While it may be easy to suggest that since the women I cited are reality TV stars and perhaps they’re just hopping on some sort of bandwagon for a storyline, we can consider a woman like Niecey Nash, who surprised fans when she announced her marriage to singer Jessica Betts in August 2020, despite never officially coming out or publicly dating women. Since marrying Jessica, she’s been very open about her sexuality and she’s had a lot to say about her queerness, something she’s adamant she only really discovered later on in life.
"When it comes to being a part of the queer community, I just got here," she told USA Today last year. "I'm a grown adult woman, but living this part of my life is still very brand new."
Prior to marrying Jessica, Niecey had been married not once, but twice, both times to men. Her marriage to Jessica, she says, is her favourite. In her interview with USA Today, she opened up about not having many gay people in her life growing up, and why she was careful to never use the phrase ‘come out’. Her reasoning, she says, is because there’s no “big news flash”.
“I don't feel like anything about me has changed. I am the same person, just in a better relationship.”
As someone who has a series of relationships that didn’t work out under their belt, I can attest to how much more each breakup can better attune a person to things like boundaries, non-negotiables, and the difference between wants and needs when it comes to a partner. With that understanding can absolutely come flexibility, and a more open mind. So it makes absolute sense that these two women, and the many more we may simply not know about, have become more open to same-sex relationships, in Niecey’s case, later on in life, as they discover and exercise their own self-agency after spending years trying to fit into societally prescribed boxes.
For Mel B, she had her come up being the only member of colour in a pop group with all white women. Years after the Spice Girls heyday, I can truly understand and appreciate the significance of her rocking her naturally curly mane at a time when Eurocentric beauty standards were still very much the norm. Between that and her maintaining a years-long relationship with a woman in the early 2000s, it’s safe to say she truly is a trailblazer in her own right.
And with Niecey Nash, she’s been very vocal about the opposition and adversity she faced throughout her acting career as a Black woman. She opened up to USA Today about constantly being instructed to lose weight, to not pursue drama, being told certain roles weren’t the right fit for her and experiencing genuine devastation at the rejection she constantly faced.

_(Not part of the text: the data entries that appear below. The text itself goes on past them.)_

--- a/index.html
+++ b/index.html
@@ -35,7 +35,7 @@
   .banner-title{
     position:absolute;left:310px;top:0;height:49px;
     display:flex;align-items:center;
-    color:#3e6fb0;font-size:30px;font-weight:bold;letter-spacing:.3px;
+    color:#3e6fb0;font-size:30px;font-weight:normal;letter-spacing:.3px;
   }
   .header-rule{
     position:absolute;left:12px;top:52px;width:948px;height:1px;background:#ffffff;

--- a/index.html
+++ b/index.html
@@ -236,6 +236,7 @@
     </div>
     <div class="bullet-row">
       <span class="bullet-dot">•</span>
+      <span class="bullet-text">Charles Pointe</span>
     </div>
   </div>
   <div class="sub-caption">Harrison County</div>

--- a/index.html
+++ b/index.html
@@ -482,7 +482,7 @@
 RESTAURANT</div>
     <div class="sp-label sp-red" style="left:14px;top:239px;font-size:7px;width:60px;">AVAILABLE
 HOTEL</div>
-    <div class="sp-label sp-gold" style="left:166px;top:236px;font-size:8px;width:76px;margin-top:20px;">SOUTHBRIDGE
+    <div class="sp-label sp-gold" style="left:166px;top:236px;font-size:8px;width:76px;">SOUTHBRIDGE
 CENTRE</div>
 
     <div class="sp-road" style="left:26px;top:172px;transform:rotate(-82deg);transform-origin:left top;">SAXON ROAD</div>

This Walrus article chronicles the disservice a one-size-fits-all approach and the overall lack of prioritization to studying and truly understanding women’s sexuality has had on women.

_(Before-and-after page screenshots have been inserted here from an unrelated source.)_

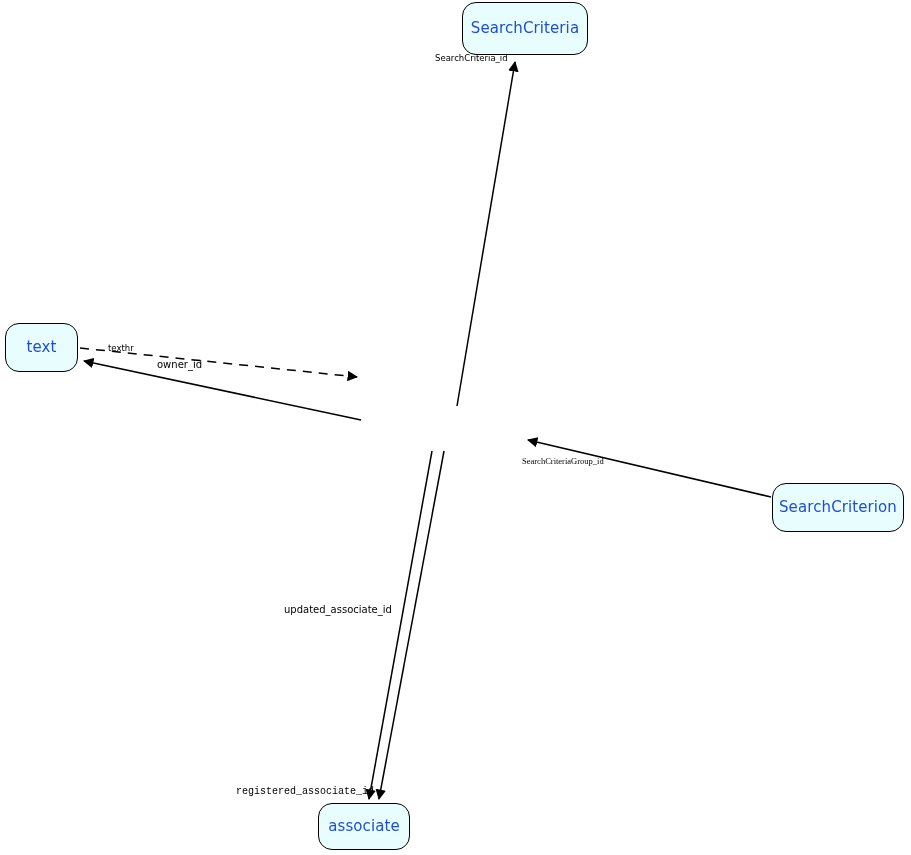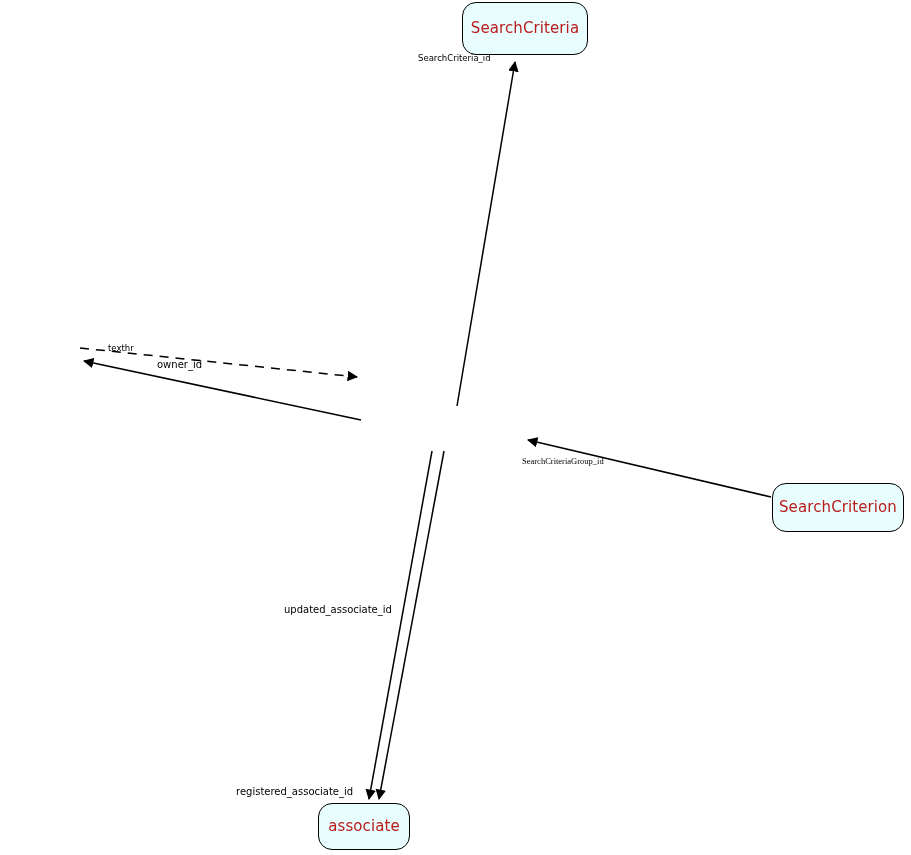--- a/index.html
+++ b/index.html
@@ -36,7 +36,7 @@
     display: flex;
     align-items: center;
     justify-content: center;
-    color: #b91c1c;
+    color: #1d4ed8;
     white-space: nowrap;
   }
   .node-label {

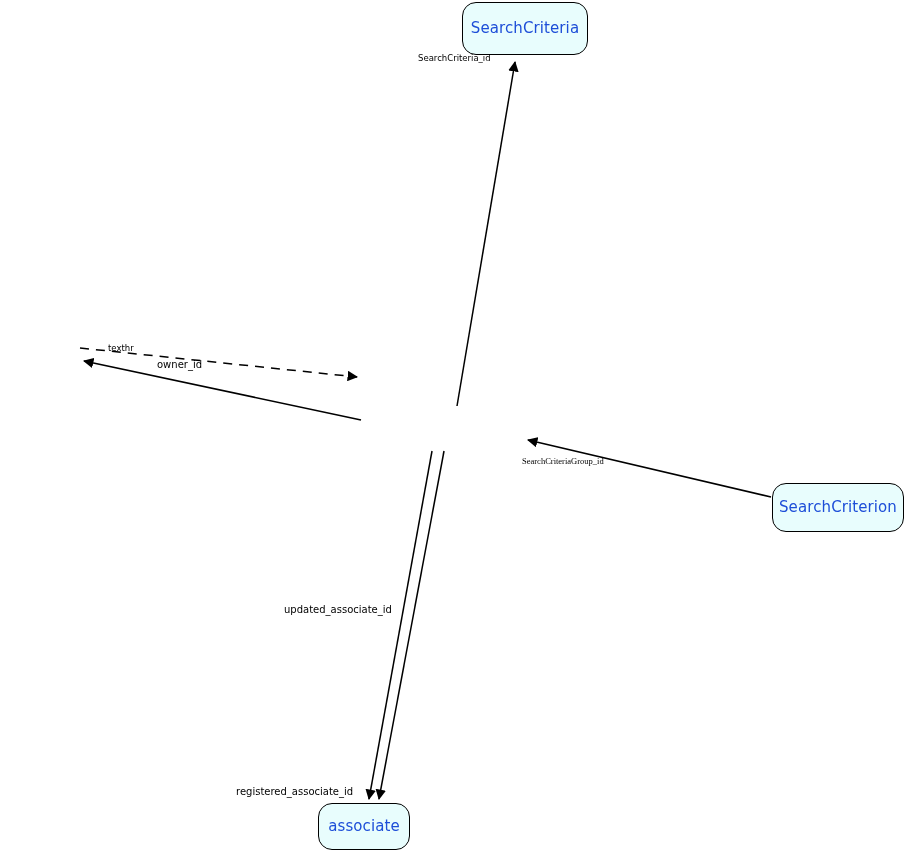--- a/index.html
+++ b/index.html
@@ -98,7 +98,7 @@
     <span class="node-label">SearchCriterion</span>
   </div>
 
-  <div class="edge-label small" style="left:418px; top:54px;">SearchCriteria_id</div>
+  <div class="edge-label small" style="left:435px; top:54px;">SearchCriteria_id</div>
 
   <div class="edge-label small" style="left:76px; top:344px;margin-left:32px;">texthr</div>
 

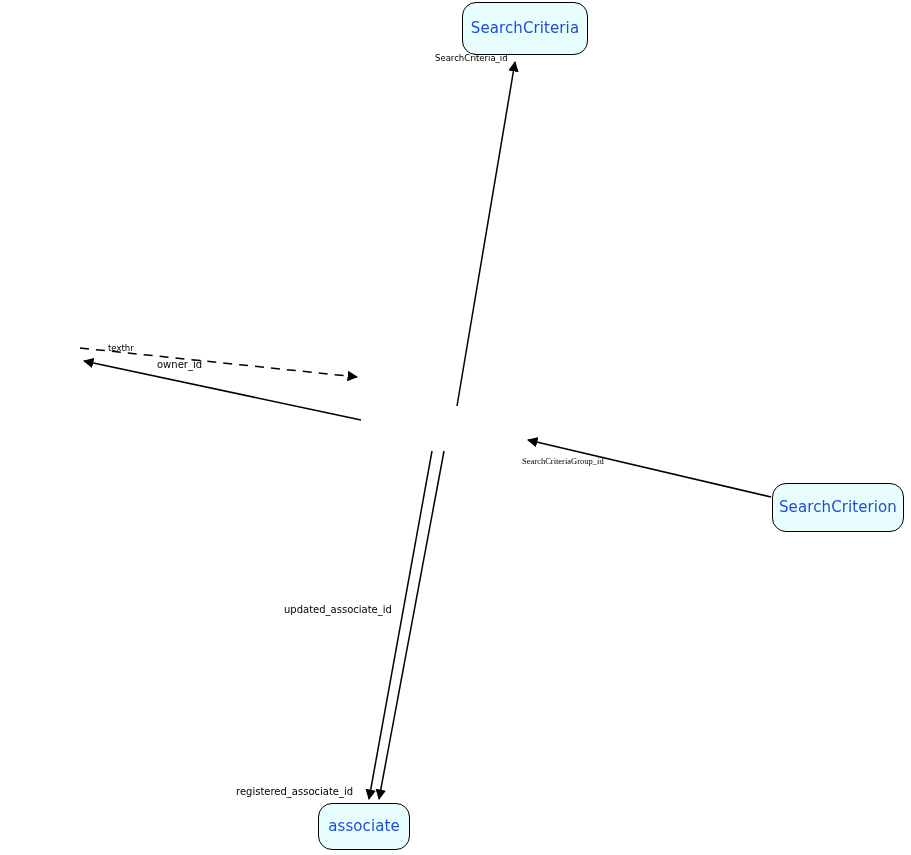--- a/index.html
+++ b/index.html
@@ -88,6 +88,9 @@
     <span class="node-label">SearchCriteria</span>
   </div>
 
+  <div class="node-box" style="left:5px; top:323px; width:73px; height:49px;">
+    <span class="node-label">text</span>
+  </div>
 
 
   <div class="node-box" style="left:318px; top:803px; width:92px; height:47px;">

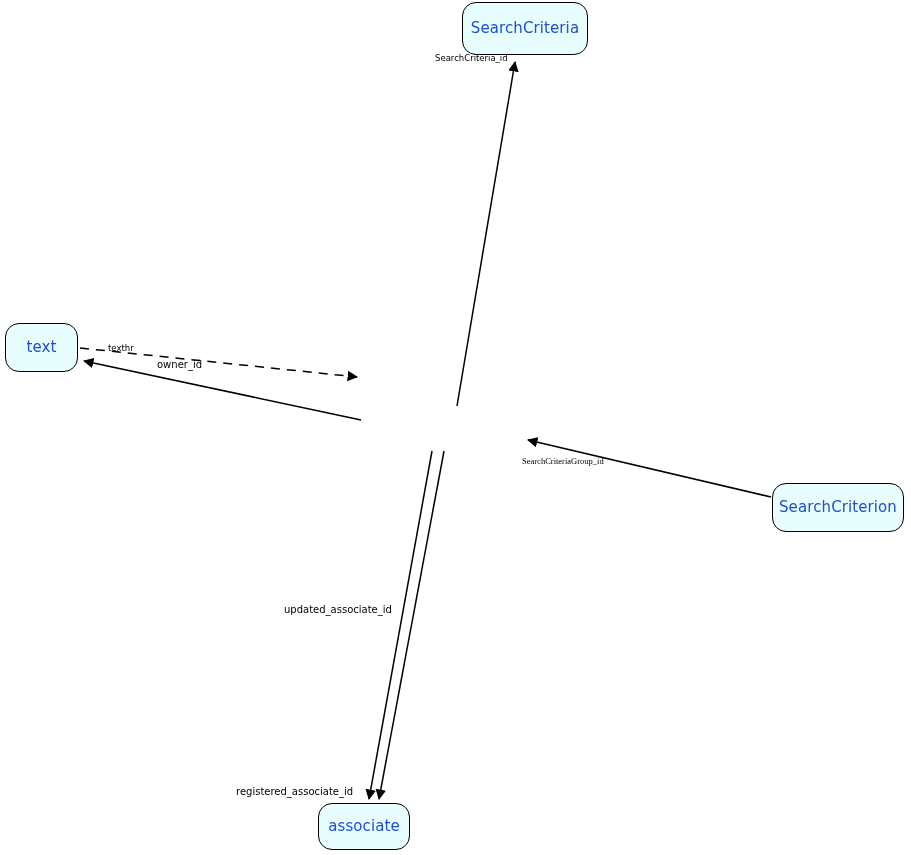--- a/index.html
+++ b/index.html
@@ -111,7 +111,7 @@
 
   <div class="edge-label" style="left:284px; top:605px;">updated_associate_id</div>
 
-  <div class="edge-label" style="left:236px; top:787px;">registered_associate_id</div>
+  <div class="edge-label" style="left:236px; top:787px;font-family:Liberation Mono, monospace;">registered_associate_id</div>
 
 </div>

“The fact that women have this capacity to respond sexually to a broad range of things means that the late-blooming lesbian might stay in a straight relationship for many years without realizing anything is missing,” Meredith Chivers, a leading researcher of female sexuality, said.

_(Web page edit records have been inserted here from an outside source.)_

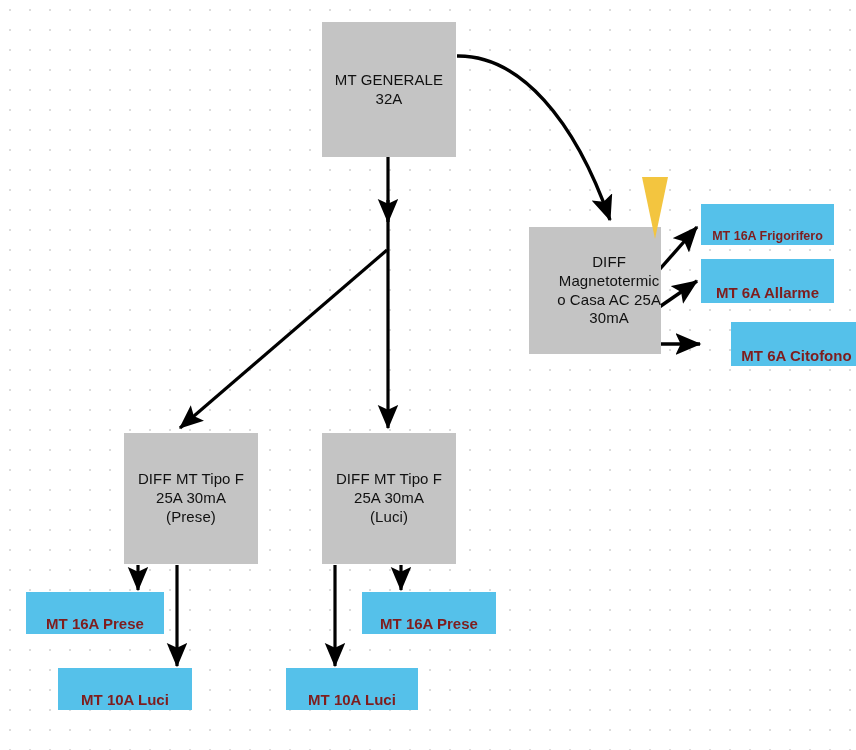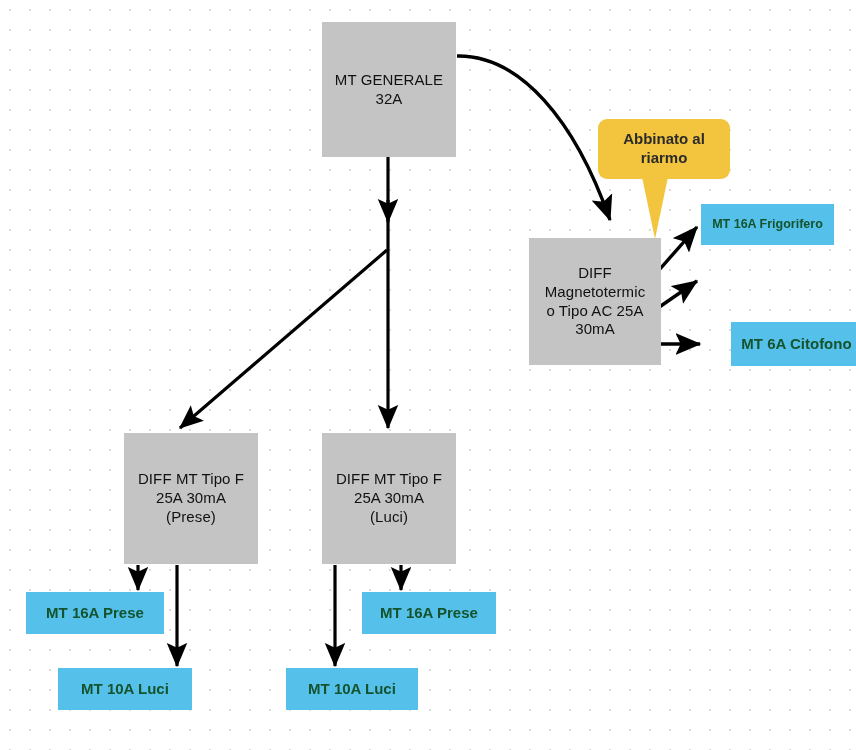--- a/index.html
+++ b/index.html
@@ -120,12 +120,6 @@
 
   <div class="callout-tail" style="left:642px; top:177px;"></div>
 
-  <div class="node node-callout" style="left:598px; top:119px; width:132px; height:60px;">
-    <div>
-      <span class="nodetext">Abbinato al</span>
-      <span class="nodetext">riarmo</span>
-    </div>
-  </div>
 
   <div class="node node-gray" style="left:529px; top:238px; width:132px; height:127px;">
     <div>

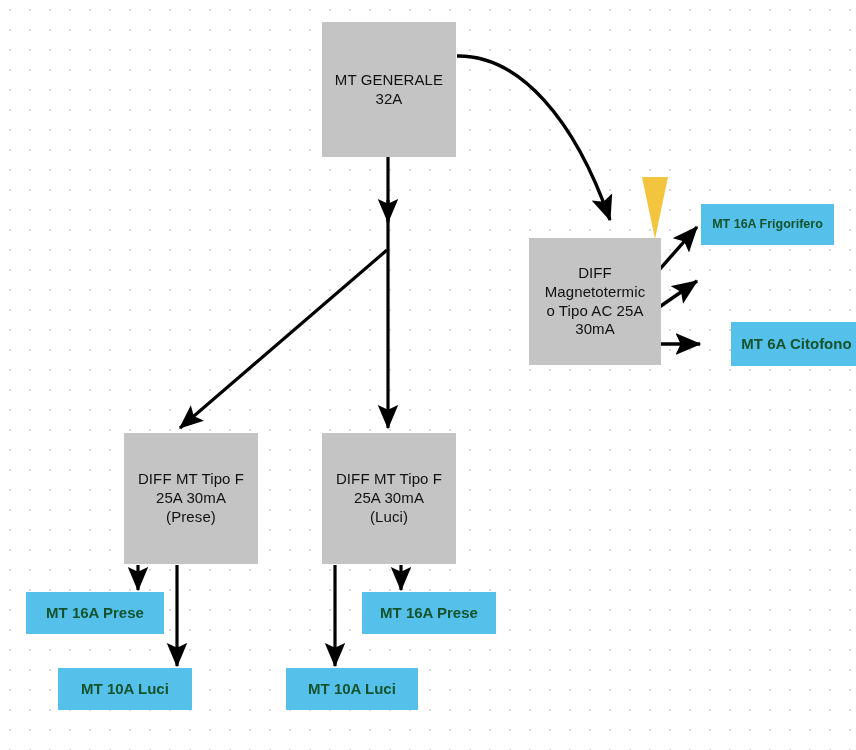--- a/index.html
+++ b/index.html
@@ -44,9 +44,10 @@
   }
   .node-blue {
     background: #55c1ea;
-    color: #14532d;
+    color: #7f1d1d;
     font-size: 15px;
     font-weight: 700;
+    align-items: flex-end;
   }
   .node-blue.small {
     font-size: 12.5px;

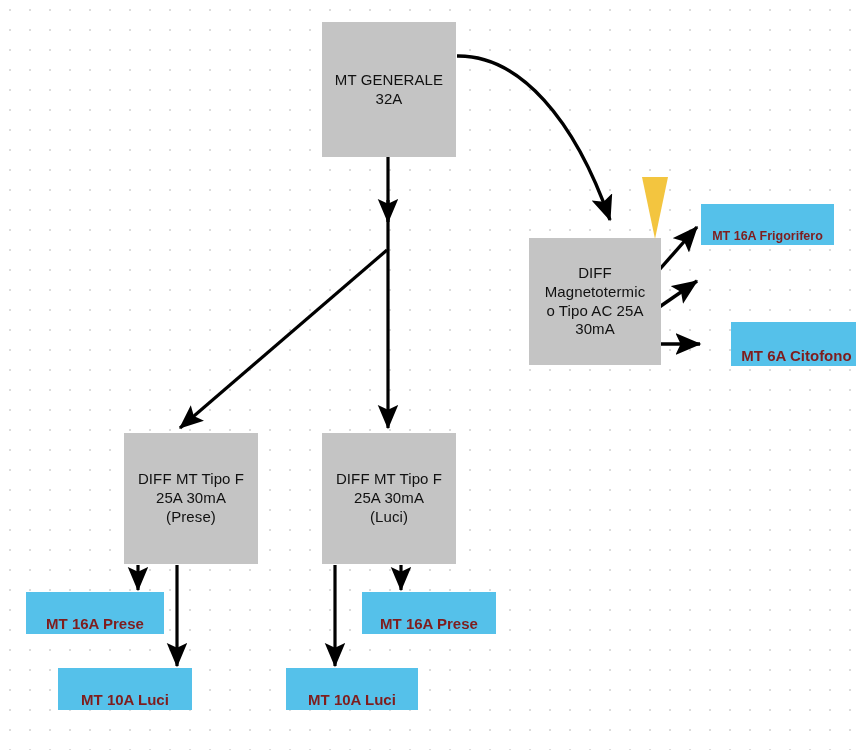--- a/index.html
+++ b/index.html
@@ -122,7 +122,7 @@
   <div class="callout-tail" style="left:642px; top:177px;"></div>
 
 
-  <div class="node node-gray" style="left:529px; top:238px; width:132px; height:127px;">
+  <div class="node node-gray" style="left:529px; top:227px; width:132px; height:127px;justify-content:flex-end;">
     <div>
       <span class="nodetext">DIFF</span>
       <span class="nodetext spell">Magnetotermic</span>

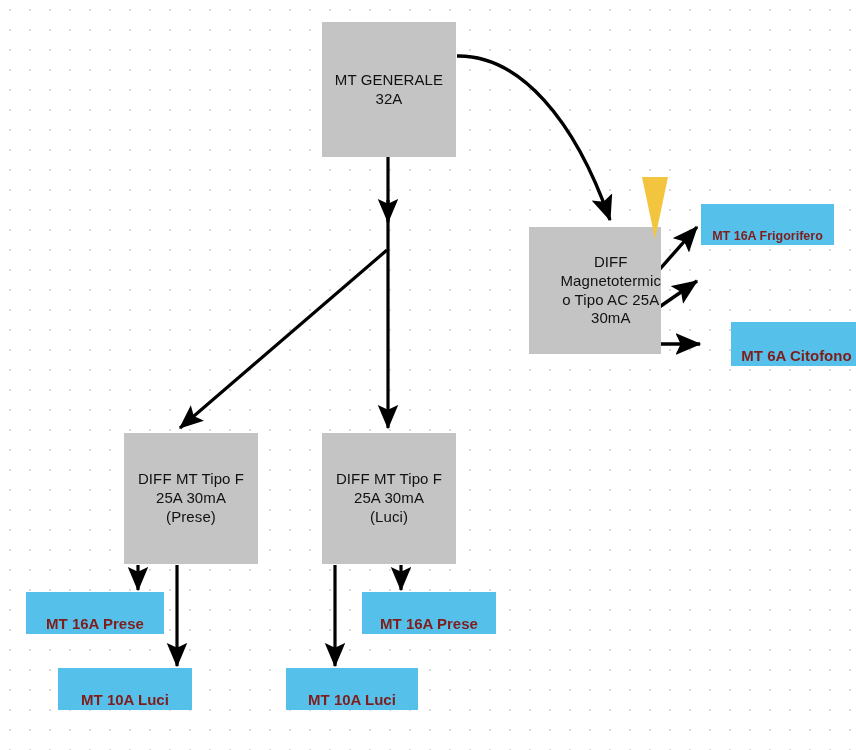--- a/index.html
+++ b/index.html
@@ -126,7 +126,7 @@
     <div>
       <span class="nodetext">DIFF</span>
       <span class="nodetext spell">Magnetotermic</span>
-      <span class="nodetext">o Tipo AC 25A</span>
+      <span class="nodetext">o Casa AC 25A</span>
       <span class="nodetext">30mA</span>
     </div>
   </div>

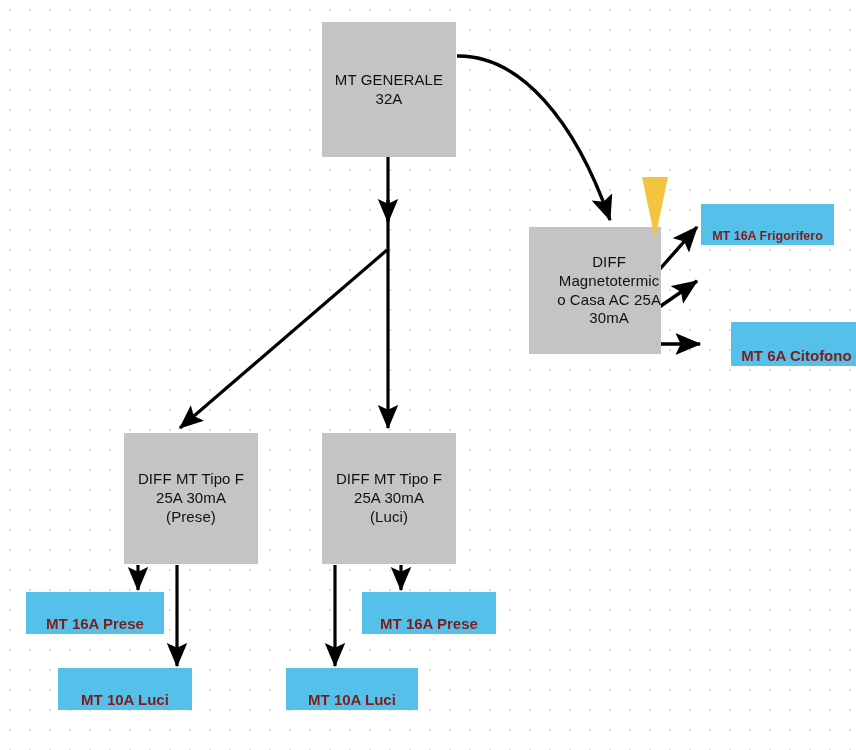--- a/index.html
+++ b/index.html
@@ -135,6 +135,9 @@
     <span>MT 16A Frigorifero</span>
   </div>
 
+  <div class="node node-blue" style="left:701px; top:259px; width:133px; height:44px;">
+    <span>MT 6A Allarme</span>
+  </div>
 
   <div class="node node-blue" style="left:703px; top:322px; width:131px; height:44px;margin-left:28px;">
     <span>MT 6A Citofono</span>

Despite Mel settling down with Stephen after dating Christine, then filing for divorce and now being engaged to Rory McPhee, I’m glad that even now, years later after what many might call her early 2000s “lesbian fling”, she remains steadfast in her assertion that she has always been very open about her sexuality. And I’m thrilled that the third time was indeed a charm for our girl Niecey Nash. Because all of this reminds us of the importance of being open not only to our sexuality, but to everyone else’s, too.